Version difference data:

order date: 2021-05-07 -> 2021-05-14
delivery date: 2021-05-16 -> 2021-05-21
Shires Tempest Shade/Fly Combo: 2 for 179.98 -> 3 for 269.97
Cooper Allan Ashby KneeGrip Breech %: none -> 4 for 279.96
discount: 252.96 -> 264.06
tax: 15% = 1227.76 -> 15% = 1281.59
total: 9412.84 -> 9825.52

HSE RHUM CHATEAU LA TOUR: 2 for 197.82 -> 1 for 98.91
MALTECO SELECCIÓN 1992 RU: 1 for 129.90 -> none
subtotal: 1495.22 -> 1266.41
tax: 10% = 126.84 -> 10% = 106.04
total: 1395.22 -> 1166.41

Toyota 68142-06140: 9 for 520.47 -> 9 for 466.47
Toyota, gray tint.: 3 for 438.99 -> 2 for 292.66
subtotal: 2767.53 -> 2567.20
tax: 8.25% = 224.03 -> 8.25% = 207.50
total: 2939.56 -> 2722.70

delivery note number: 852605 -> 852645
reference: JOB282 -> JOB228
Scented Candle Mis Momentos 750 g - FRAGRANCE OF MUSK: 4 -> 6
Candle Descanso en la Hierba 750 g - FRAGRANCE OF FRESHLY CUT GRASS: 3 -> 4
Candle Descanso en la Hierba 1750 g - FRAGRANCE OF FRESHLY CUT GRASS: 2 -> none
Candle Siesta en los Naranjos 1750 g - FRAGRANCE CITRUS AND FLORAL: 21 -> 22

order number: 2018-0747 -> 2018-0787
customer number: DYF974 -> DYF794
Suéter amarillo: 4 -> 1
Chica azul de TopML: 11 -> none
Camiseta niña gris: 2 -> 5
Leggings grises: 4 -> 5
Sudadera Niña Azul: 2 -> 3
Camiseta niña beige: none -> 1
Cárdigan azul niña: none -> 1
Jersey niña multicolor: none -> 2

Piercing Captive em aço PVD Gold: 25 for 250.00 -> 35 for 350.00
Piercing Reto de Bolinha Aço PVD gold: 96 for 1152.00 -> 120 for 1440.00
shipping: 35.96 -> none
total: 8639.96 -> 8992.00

What this task involves:
The entries above hold a line with "Scented Candle Mis" and a later line with "customer number: DYF974 -> DYF794". Write out exactly those lines and all lines between, nothing more.

Response for this exercise:
Scented Candle Mis Momentos 750 g - FRAGRANCE OF MUSK: 4 -> 6
Candle Descanso en la Hierba 750 g - FRAGRANCE OF FRESHLY CUT GRASS: 3 -> 4
Candle Descanso en la Hierba 1750 g - FRAGRANCE OF FRESHLY CUT GRASS: 2 -> none
Candle Siesta en los Naranjos 1750 g - FRAGRANCE CITRUS AND FLORAL: 21 -> 22

order number: 2018-0747 -> 2018-0787
customer number: DYF974 -> DYF794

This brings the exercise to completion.